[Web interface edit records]
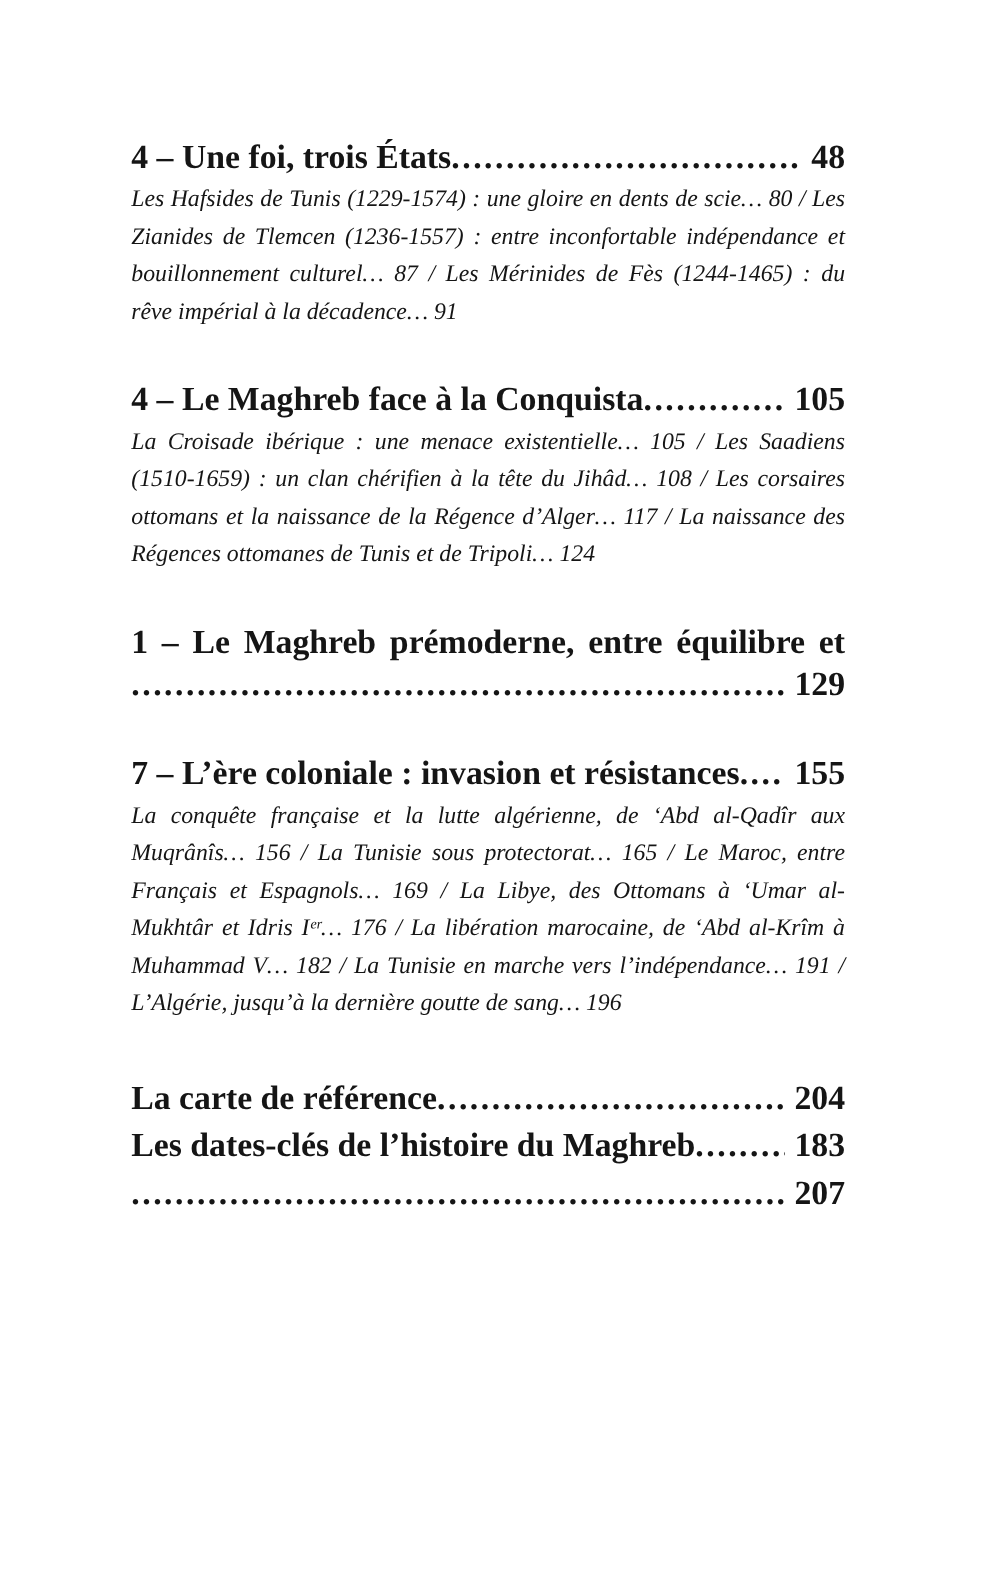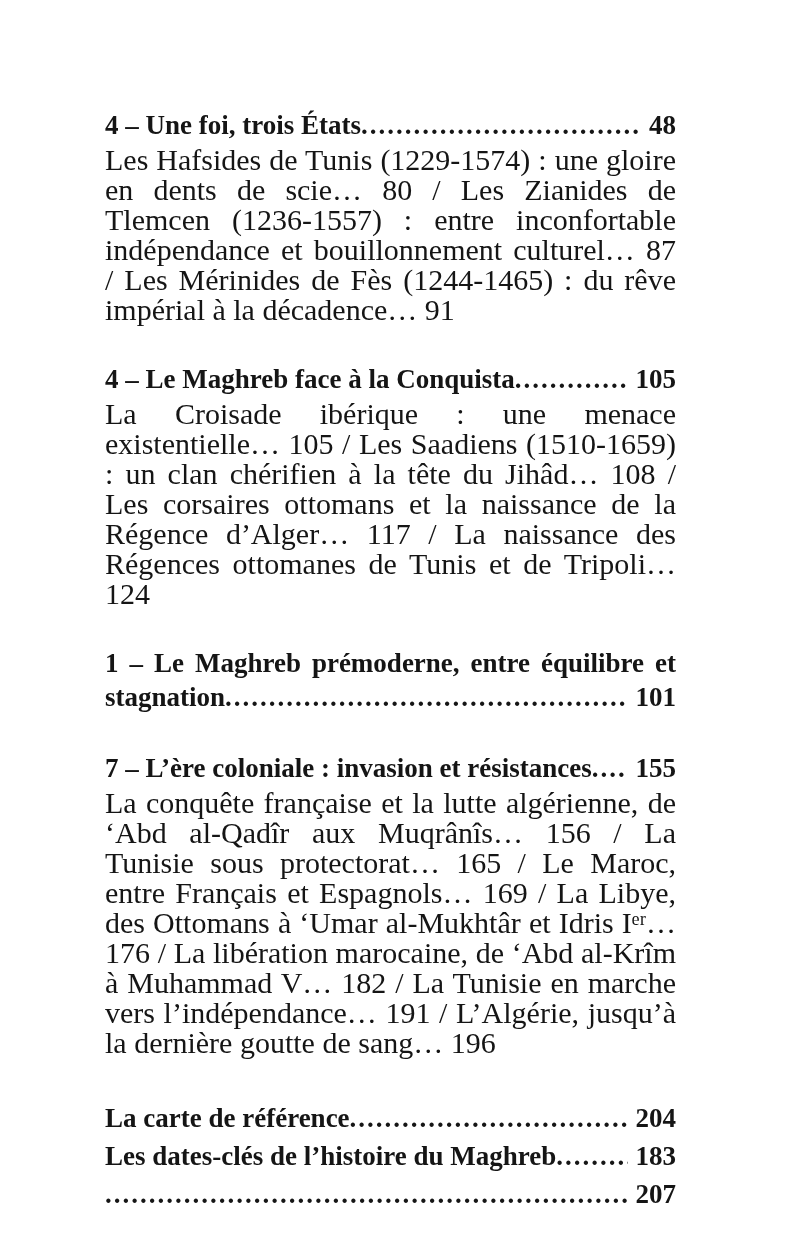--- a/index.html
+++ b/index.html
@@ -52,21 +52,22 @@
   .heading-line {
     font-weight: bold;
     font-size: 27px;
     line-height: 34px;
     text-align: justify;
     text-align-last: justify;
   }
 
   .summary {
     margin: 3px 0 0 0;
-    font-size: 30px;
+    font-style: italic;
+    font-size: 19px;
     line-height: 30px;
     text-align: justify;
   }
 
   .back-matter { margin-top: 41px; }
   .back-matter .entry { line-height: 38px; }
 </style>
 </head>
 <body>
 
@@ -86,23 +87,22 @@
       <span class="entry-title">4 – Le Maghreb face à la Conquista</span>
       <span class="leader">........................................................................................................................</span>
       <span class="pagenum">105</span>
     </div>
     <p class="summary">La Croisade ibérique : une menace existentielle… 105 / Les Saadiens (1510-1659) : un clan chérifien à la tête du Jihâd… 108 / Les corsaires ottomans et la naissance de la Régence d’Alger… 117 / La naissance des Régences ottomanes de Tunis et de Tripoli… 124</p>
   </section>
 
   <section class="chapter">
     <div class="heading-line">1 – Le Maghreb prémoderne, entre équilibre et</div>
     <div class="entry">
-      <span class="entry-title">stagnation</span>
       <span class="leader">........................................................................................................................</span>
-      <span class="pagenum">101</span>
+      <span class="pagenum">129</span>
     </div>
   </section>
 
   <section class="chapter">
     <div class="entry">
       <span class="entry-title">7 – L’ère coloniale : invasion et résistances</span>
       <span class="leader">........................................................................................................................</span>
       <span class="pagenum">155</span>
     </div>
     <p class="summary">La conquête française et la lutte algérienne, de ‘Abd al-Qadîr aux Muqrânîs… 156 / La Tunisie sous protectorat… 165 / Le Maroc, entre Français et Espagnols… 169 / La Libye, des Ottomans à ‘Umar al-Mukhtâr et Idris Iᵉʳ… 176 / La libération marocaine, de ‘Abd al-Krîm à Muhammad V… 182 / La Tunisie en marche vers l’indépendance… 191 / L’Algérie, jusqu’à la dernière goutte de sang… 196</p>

* [Your goal]: Read the records above. Show each line that has the string "size".

* [Result of this task]:
     font-size: 27px;
-    font-size: 30px;
+    font-size: 19px;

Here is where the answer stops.